Exercise description.
If an entry includes an image, drop the image and copy the rest verbatim.

Supplied records.
--------------------
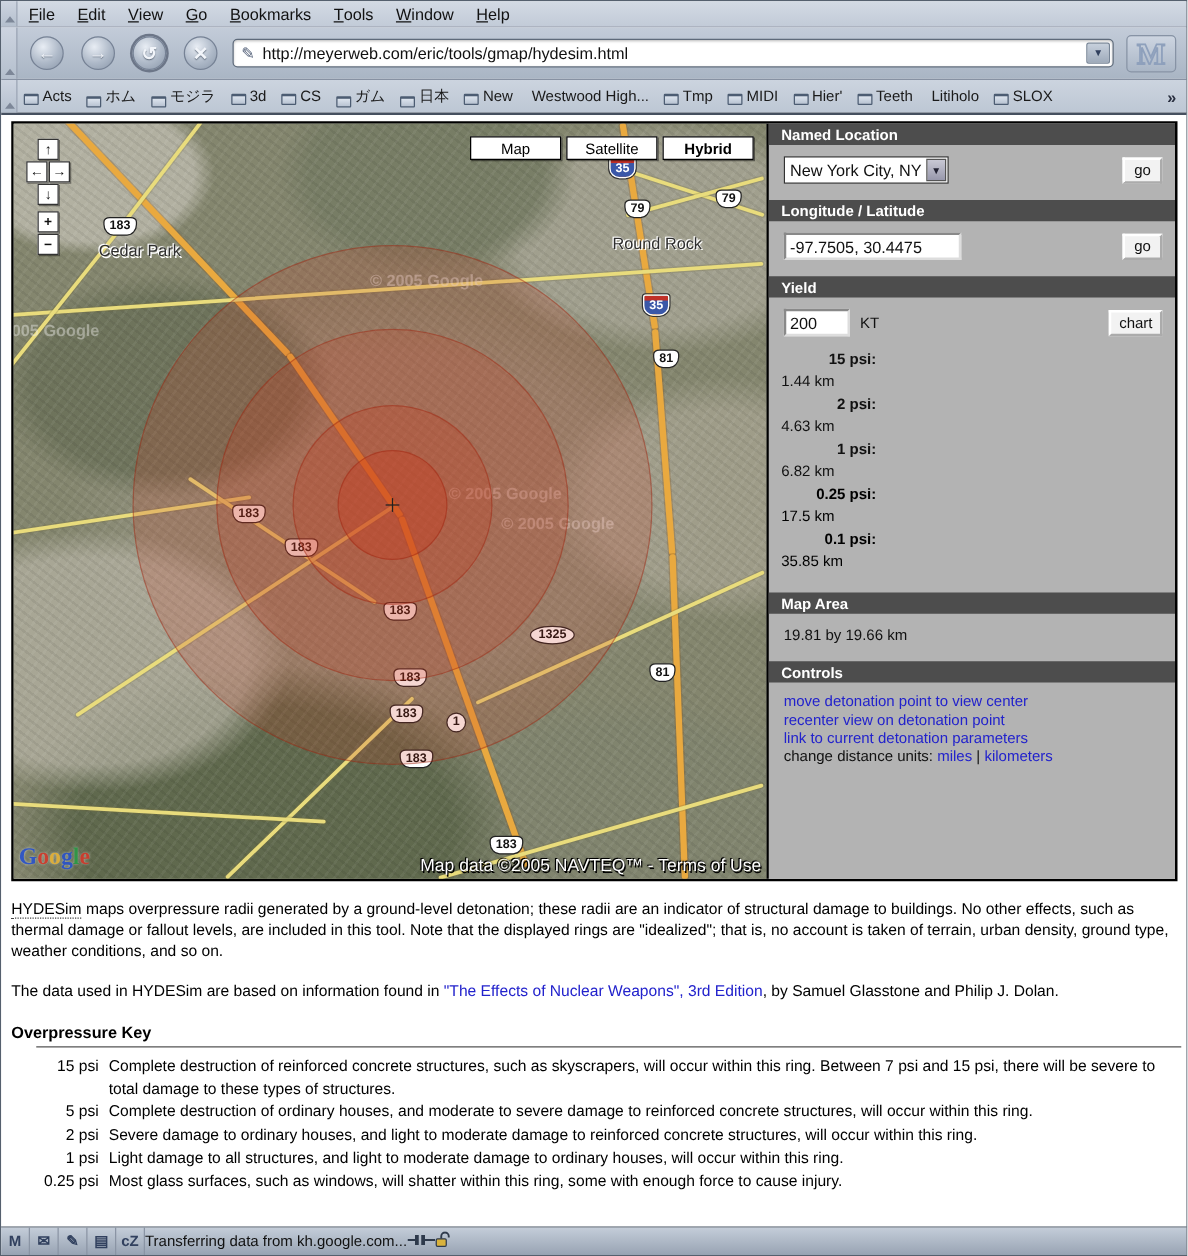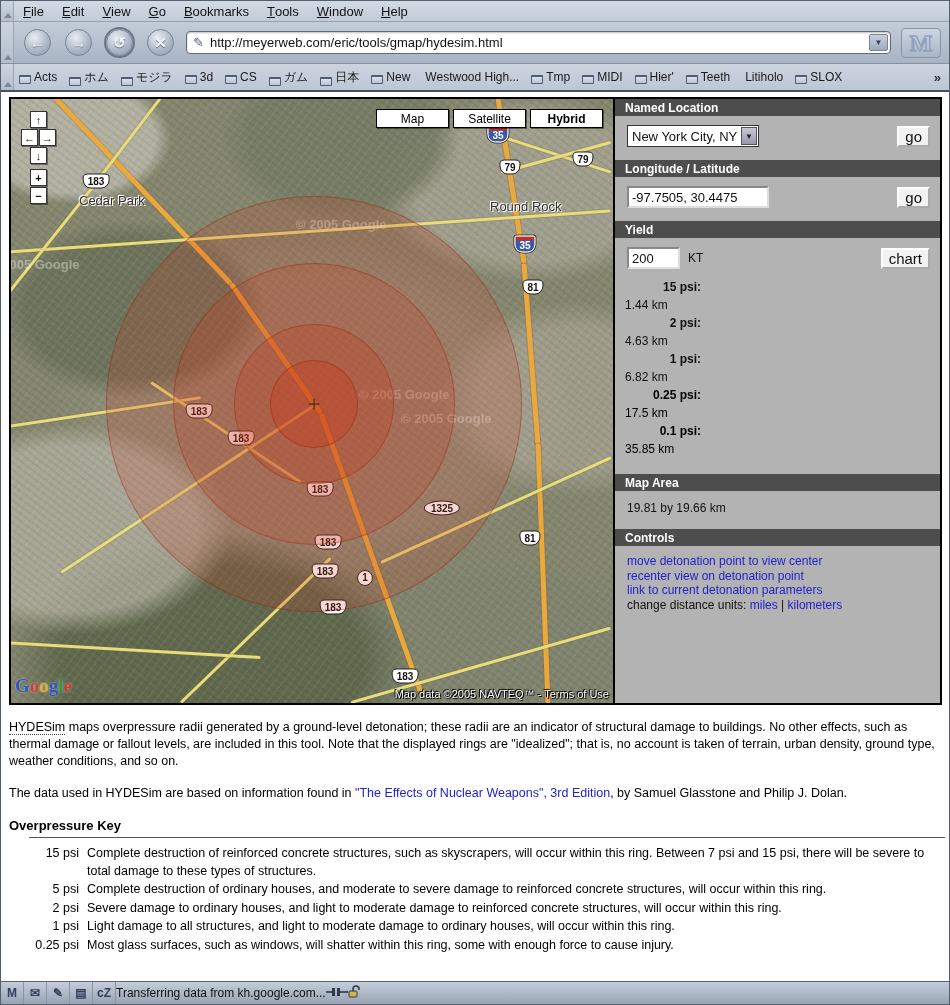--- a/index.html
+++ b/index.html
@@ -78,7 +78,7 @@
   .sidebar { width:327px; height:604px; background:#b3b3b3; border-left:2px solid #000; font-size:12px; color:#111; }
   .shead { height:17px; background:#4d4d4d; color:#fff; font-weight:bold; display:flex; align-items:center; padding-left:10px; }
   .srow { display:flex; align-items:center; padding:0 10px 0 12px; }
-  .gobtn { margin-left:auto; min-width:32px; height:21px; background:#f2f2f2; border:2px outset #fff; font-size:15px; color:#111; text-align:center; padding:0 6px; }
+  .gobtn { margin-left:auto; min-width:32px; height:21px; background:#f2f2f2; border:2px outset #fff; font-size:12px; color:#111; text-align:center; padding:0 6px; }
   .selectbox { width:132px; height:22px; background:#fff; border:1px solid #333; display:flex; align-items:center; font-size:13px; }
   .selectbox .sv { flex:1; padding-left:4px; white-space:nowrap; overflow:hidden; }
   .selectbox .sd { width:16px; height:18px; margin-right:1px; background:linear-gradient(180deg,#c8c8d4,#9898ac); border:1px solid #555; color:#223; font-size:8px; display:flex; align-items:center; justify-content:center; }

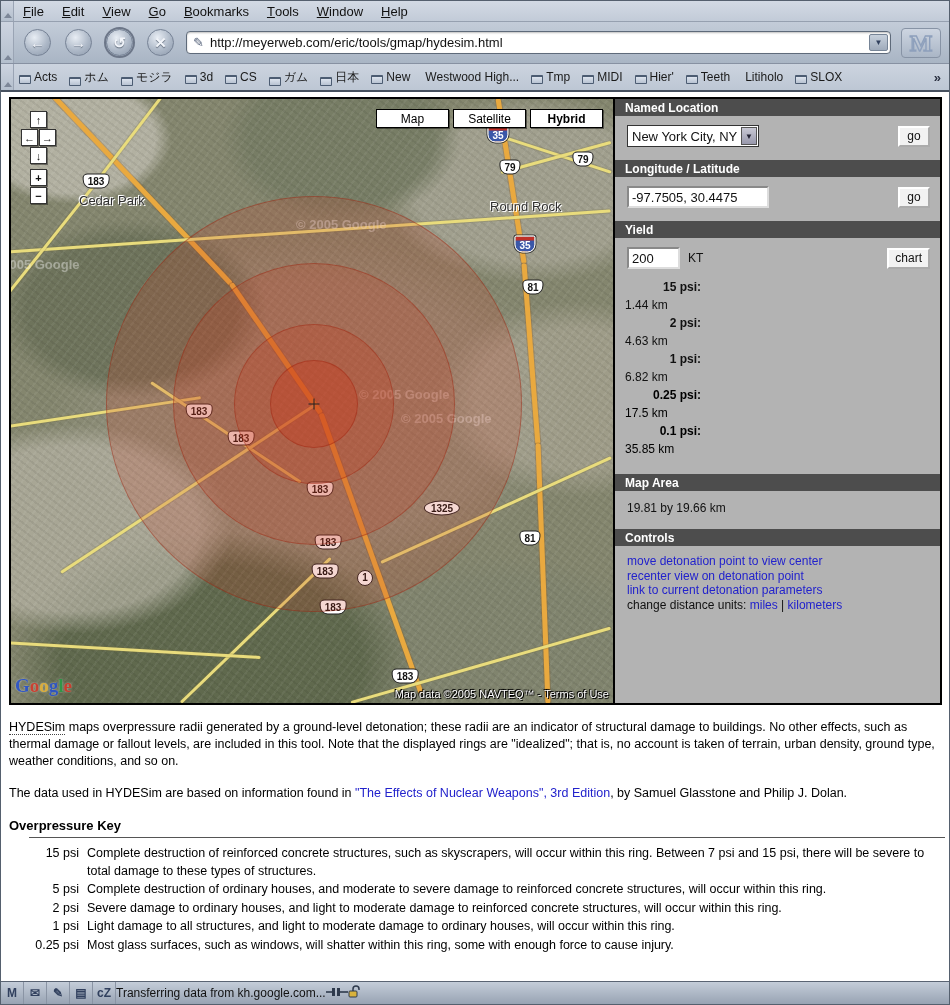--- a/index.html
+++ b/index.html
@@ -277,7 +277,7 @@
         <div class="wm" style="left:-22px;top:158px;z-index:2">© 2005 Google</div>
 
         <div class="maplabel" style="left:68px;top:94px;z-index:2">Cedar Park</div>
-        <div class="maplabel" style="left:479px;top:100px;z-index:2">Round Rock</div>
+        <div class="maplabel" style="left:479px;top:88px;z-index:2">Round Rock</div>
 
         <div style="position:absolute;inset:0;z-index:3">
           <div class="shield t-us" style="left: 85px; top: 82px;"><span>183</span></div>

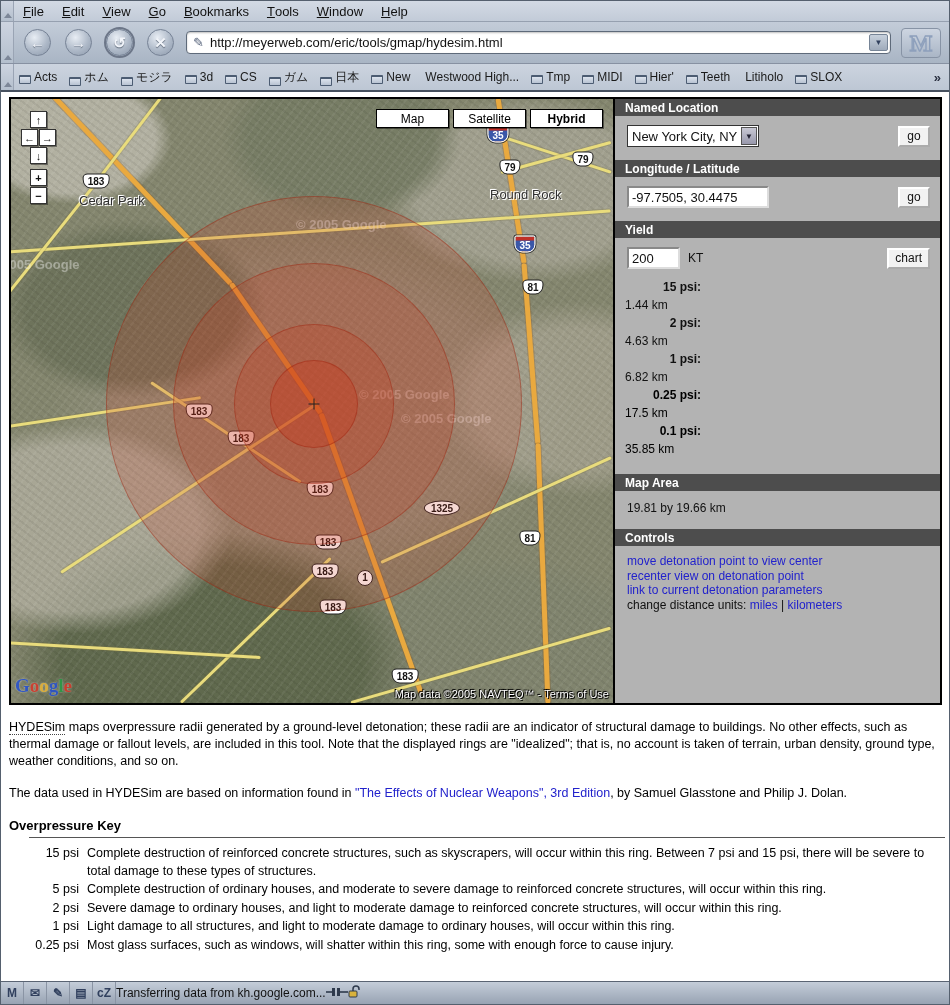--- a/index.html
+++ b/index.html
@@ -72,7 +72,7 @@
   .maptypebtn.active { font-weight:bold; }
   .gfoot { position:absolute; left:4px; bottom:6px; z-index:6; font-family:"Liberation Serif",serif; font-weight:bold; font-size:19px; opacity:.9; text-shadow:0 0 2px rgba(255,255,255,.6); }
   .c-b{color:#2a53cc}.c-r{color:#d33a2c}.c-y{color:#e8b437}.c-g{color:#2c9a47}
-  .attrib { position:absolute; right:4px; bottom:3px; z-index:6; font-size:11px; color:#fff; text-shadow:0 0 2px #000,1px 1px 0 #000,-1px -1px 0 #000; }
+  .attrib { position:absolute; right:4px; bottom:3px; z-index:6; font-size:14px; color:#fff; text-shadow:0 0 2px #000,1px 1px 0 #000,-1px -1px 0 #000; }
 
   
   .sidebar { width:327px; height:604px; background:#b3b3b3; border-left:2px solid #000; font-size:12px; color:#111; }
--------------------
Solution to this task.
--- a/index.html
+++ b/index.html
@@ -78,7 +78,7 @@
   .sidebar { width:327px; height:604px; background:#b3b3b3; border-left:2px solid #000; font-size:12px; color:#111; }
   .shead { height:17px; background:#4d4d4d; color:#fff; font-weight:bold; display:flex; align-items:center; padding-left:10px; }
   .srow { display:flex; align-items:center; padding:0 10px 0 12px; }
-  .gobtn { margin-left:auto; min-width:32px; height:21px; background:#f2f2f2; border:2px outset #fff; font-size:15px; color:#111; text-align:center; padding:0 6px; }
+  .gobtn { margin-left:auto; min-width:32px; height:21px; background:#f2f2f2; border:2px outset #fff; font-size:12px; color:#111; text-align:center; padding:0 6px; }
   .selectbox { width:132px; height:22px; background:#fff; border:1px solid #333; display:flex; align-items:center; font-size:13px; }
   .selectbox .sv { flex:1; padding-left:4px; white-space:nowrap; overflow:hidden; }
   .selectbox .sd { width:16px; height:18px; margin-right:1px; background:linear-gradient(180deg,#c8c8d4,#9898ac); border:1px solid #555; color:#223; font-size:8px; display:flex; align-items:center; justify-content:center; }

--- a/index.html
+++ b/index.html
@@ -277,7 +277,7 @@
         <div class="wm" style="left:-22px;top:158px;z-index:2">© 2005 Google</div>
 
         <div class="maplabel" style="left:68px;top:94px;z-index:2">Cedar Park</div>
-        <div class="maplabel" style="left:479px;top:100px;z-index:2">Round Rock</div>
+        <div class="maplabel" style="left:479px;top:88px;z-index:2">Round Rock</div>
 
         <div style="position:absolute;inset:0;z-index:3">
           <div class="shield t-us" style="left: 85px; top: 82px;"><span>183</span></div>

--- a/index.html
+++ b/index.html
@@ -72,7 +72,7 @@
   .maptypebtn.active { font-weight:bold; }
   .gfoot { position:absolute; left:4px; bottom:6px; z-index:6; font-family:"Liberation Serif",serif; font-weight:bold; font-size:19px; opacity:.9; text-shadow:0 0 2px rgba(255,255,255,.6); }
   .c-b{color:#2a53cc}.c-r{color:#d33a2c}.c-y{color:#e8b437}.c-g{color:#2c9a47}
-  .attrib { position:absolute; right:4px; bottom:3px; z-index:6; font-size:11px; color:#fff; text-shadow:0 0 2px #000,1px 1px 0 #000,-1px -1px 0 #000; }
+  .attrib { position:absolute; right:4px; bottom:3px; z-index:6; font-size:14px; color:#fff; text-shadow:0 0 2px #000,1px 1px 0 #000,-1px -1px 0 #000; }
 
   
   .sidebar { width:327px; height:604px; background:#b3b3b3; border-left:2px solid #000; font-size:12px; color:#111; }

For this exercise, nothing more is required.